Darryl Roach

Personal information
- Full name: Darryl Roach
- Date of birth: 7 September 1984 (age 40)
- Place of birth: London, England
- Position(s): Midfielder Striker

Team information
- Current team: Hoppers Crossing
- Number: 99

Youth career
- Watford
- 0000–2004: Milton Keynes Dons

Senior career*
- Years: Team / Apps / (Gls)
- 2005: Tilbury
- 2005–2007: Wingate & Finchley
- 2011–2013: Port Melbourne Sharks / 36 / (7)
- 2013: South Springvale / 11 / (1)
- 2014: Clifton Hill / 20 / (14)
- 2015: Williamstown SC / 18 / (5)
- 2017: Sunshine George Cross / 1 / (0)
- 2017–: Hoppers Crossing / 21 / (7)

International career^{‡}
- 2011–2012: Montserrat / 4 / (1)

= Darryl Roach =

Darryl Roach is an English-born Montserratian footballer who has previously played as a midfielder for Port Melbourne Sharks, and has been capped internationally for the Montserrat national football team.

==Career==
===Club career===
Roach played for Watford's youth team, and Milton Keynes Dons in the 2003–04 season, before having a trial at Aldershot Town in July 2004. Aldershot manager, Terry Brown commented on Roach's performance in a friendly against Maidenhead United; "I think Darryl did well, to be fair the boy's hardly trained and we've come in and put him into two games. He's got talent and you can see that but he doesn't look anywhere near as fit as he should be but that's understandable."

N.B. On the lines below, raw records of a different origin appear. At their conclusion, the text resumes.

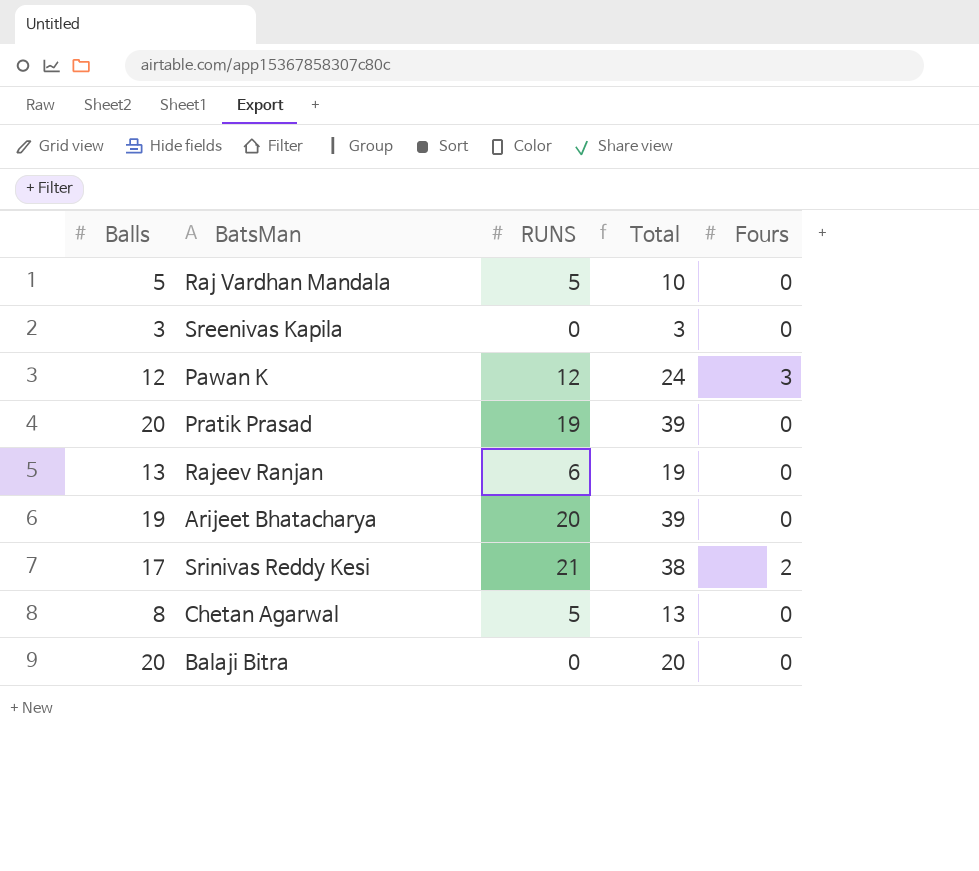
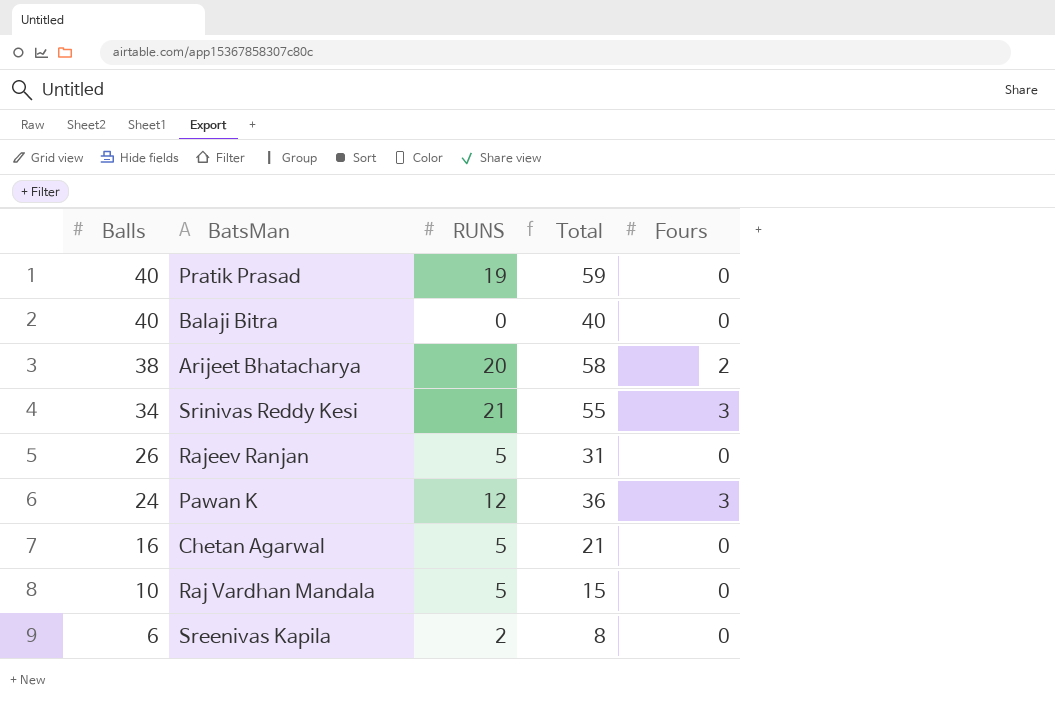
row order: none -> Balls descending
Pratik Prasad | Balls: 20 -> 40
Pratik Prasad | Total: 39 -> 59
Balaji Bitra | Balls: 20 -> 40
Balaji Bitra | Total: 20 -> 40
Arijeet Bhatacharya | Balls: 19 -> 38
Arijeet Bhatacharya | Total: 39 -> 58
Arijeet Bhatacharya | Fours: 0 -> 2
Srinivas Reddy Kesi | Balls: 17 -> 34
Srinivas Reddy Kesi | Total: 38 -> 55
Srinivas Reddy Kesi | Fours: 2 -> 3
Rajeev Ranjan | Balls: 13 -> 26
Rajeev Ranjan | RUNS: 6 -> 5
Rajeev Ranjan | Total: 19 -> 31
Pawan K | Balls: 12 -> 24
Pawan K | Total: 24 -> 36
Chetan Agarwal | Balls: 8 -> 16
Chetan Agarwal | Total: 13 -> 21
Raj Vardhan Mandala | Balls: 5 -> 10
Raj Vardhan Mandala | Total: 10 -> 15
Sreenivas Kapila | Balls: 3 -> 6
Sreenivas Kapila | RUNS: 0 -> 2
Sreenivas Kapila | Total: 3 -> 8

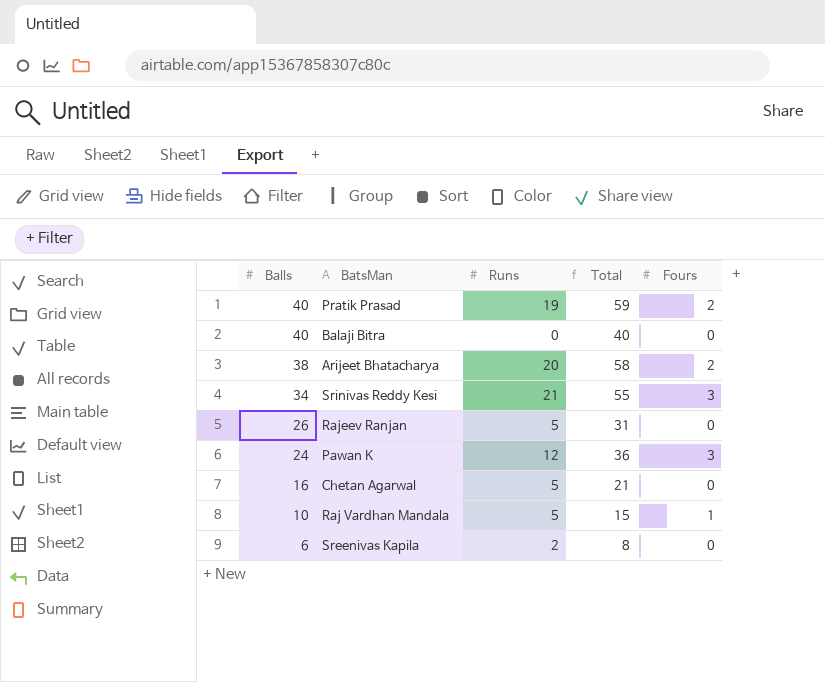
column name: RUNS -> Runs
Pratik Prasad | Fours: 0 -> 2
Raj Vardhan Mandala | Fours: 0 -> 1

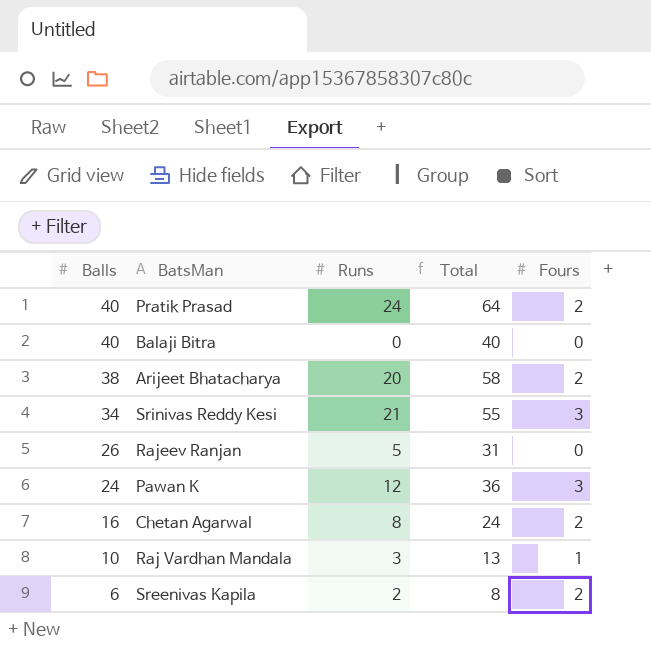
Pratik Prasad | Runs: 19 -> 24
Pratik Prasad | Total: 59 -> 64
Chetan Agarwal | Runs: 5 -> 8
Chetan Agarwal | Total: 21 -> 24
Chetan Agarwal | Fours: 0 -> 2
Raj Vardhan Mandala | Runs: 5 -> 3
Raj Vardhan Mandala | Total: 15 -> 13
Sreenivas Kapila | Fours: 0 -> 2

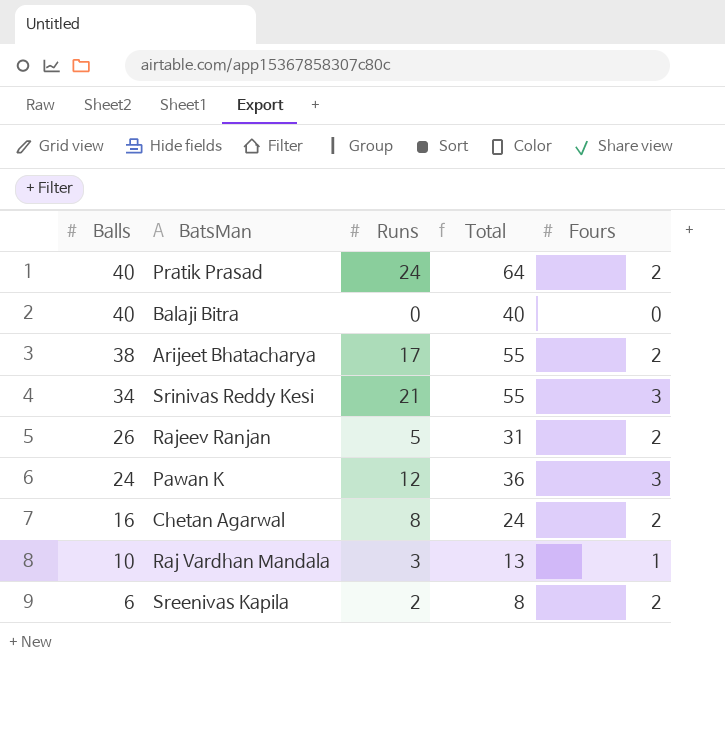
Arijeet Bhatacharya | Runs: 20 -> 17
Arijeet Bhatacharya | Total: 58 -> 55
Rajeev Ranjan | Fours: 0 -> 2

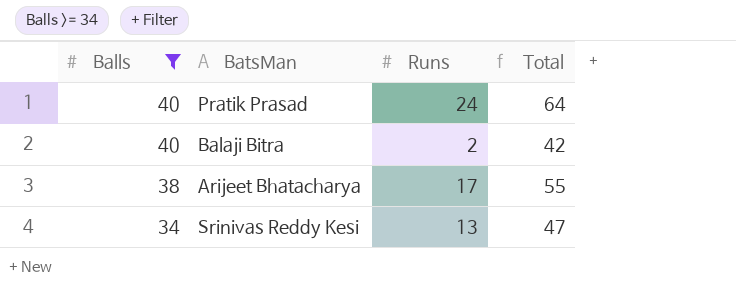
filter: none -> Balls >= 34
column Fours | position: 5 -> none
Balaji Bitra | Runs: 0 -> 2
Balaji Bitra | Total: 40 -> 42
Srinivas Reddy Kesi | Runs: 21 -> 13
Srinivas Reddy Kesi | Total: 55 -> 47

In January 2005, he went on to spend time at Notts County on trial, playing for their reserve team. Roach then joined Southern League Division One East club Tilbury in February 2005, before later moving onto Wingate & Finchley in March 2005.

Roach went on to join the Australian club Port Melbourne Sharks in 2011, where he won the club's player of the season in 2013

In 2015, Roach joined State League 3 North-West side Williamstown SC, alongside his Montserrat teammate Jay'lee Hodgson where he scored 8 goals in 15 appearances.

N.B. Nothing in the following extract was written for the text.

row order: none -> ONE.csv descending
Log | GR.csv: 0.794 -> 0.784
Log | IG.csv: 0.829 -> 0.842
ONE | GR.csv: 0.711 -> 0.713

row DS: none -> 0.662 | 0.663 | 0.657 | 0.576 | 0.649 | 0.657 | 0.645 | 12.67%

In 2017, Darryl signed for Sunshine George Cross, where he made 1 appearance in the senior team and 6 appearances in the Under 20 set-up before moving to State League 2 North-West team Hoppers Crossing SC in June and relegated the following year.

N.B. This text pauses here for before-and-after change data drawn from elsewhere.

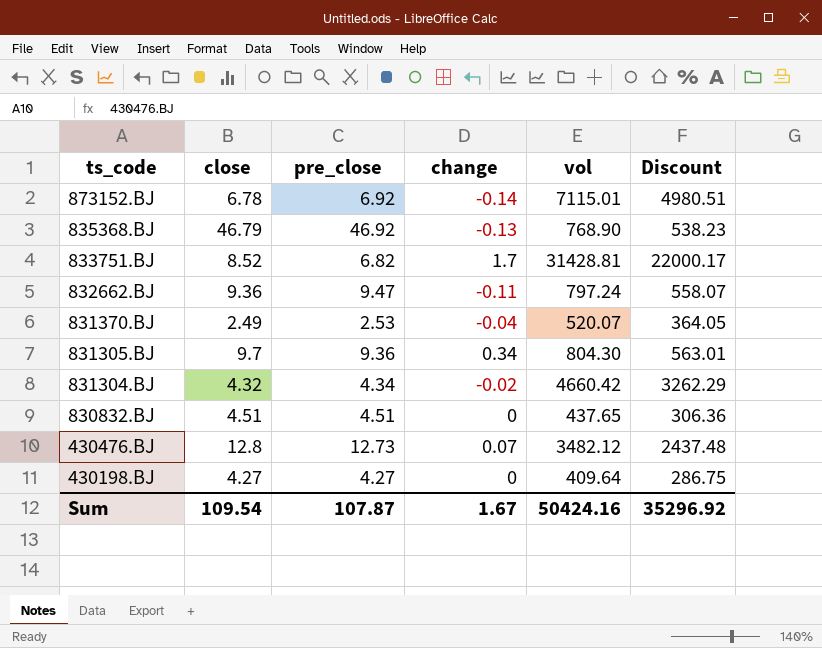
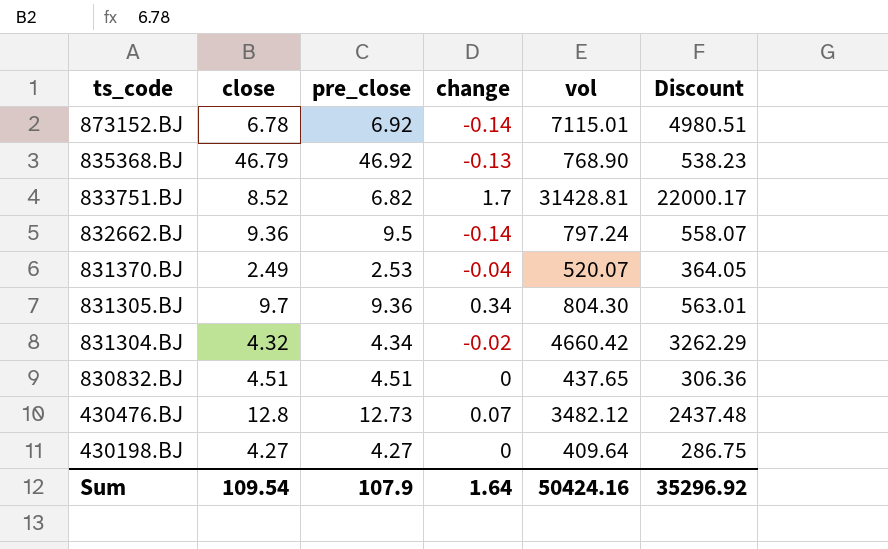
832662.BJ | pre_close: 9.47 -> 9.5
832662.BJ | change: -0.11 -> -0.14
Sum | pre_close: 107.87 -> 107.9
Sum | change: 1.67 -> 1.64

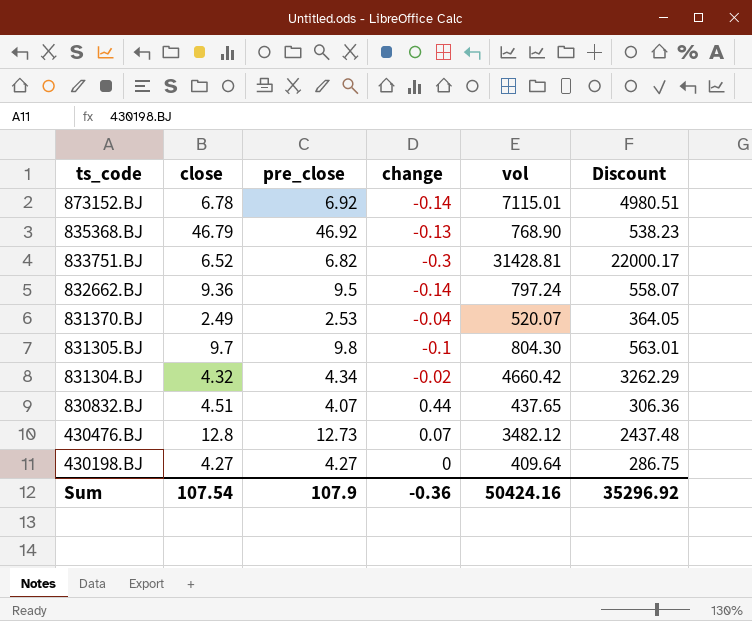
833751.BJ | close: 8.52 -> 6.52
833751.BJ | change: 1.7 -> -0.3
831305.BJ | pre_close: 9.36 -> 9.8
831305.BJ | change: 0.34 -> -0.1
830832.BJ | pre_close: 4.51 -> 4.07
830832.BJ | change: 0 -> 0.44
Sum | close: 109.54 -> 107.54
Sum | change: 1.64 -> -0.36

===International career===
Roach qualifies to play for Montserrat national football team through his mother, who was born on the island. He was called up to the senior squad in 2011, for their 2014 FIFA World Cup CONCACAF first round qualifiers against Belize. He made his debut against Belize on 15 June, in their home fixture, which was played at Ato Boldon Stadium in Couva, Trinidad and Tobago. Montserrat lost 5–2. He played again in the away tie which was at held at Estadio Olímpico Metropolitano in San Pedro Sula, Honduras, but could not prevent Montserrat losing 3–1 and overall 8–3 on aggregate.

==Personal life==
Roach was born in England, and his grandmother was born in the Caribbean island of Montserrat. He moved to Australia, where he married a local woman.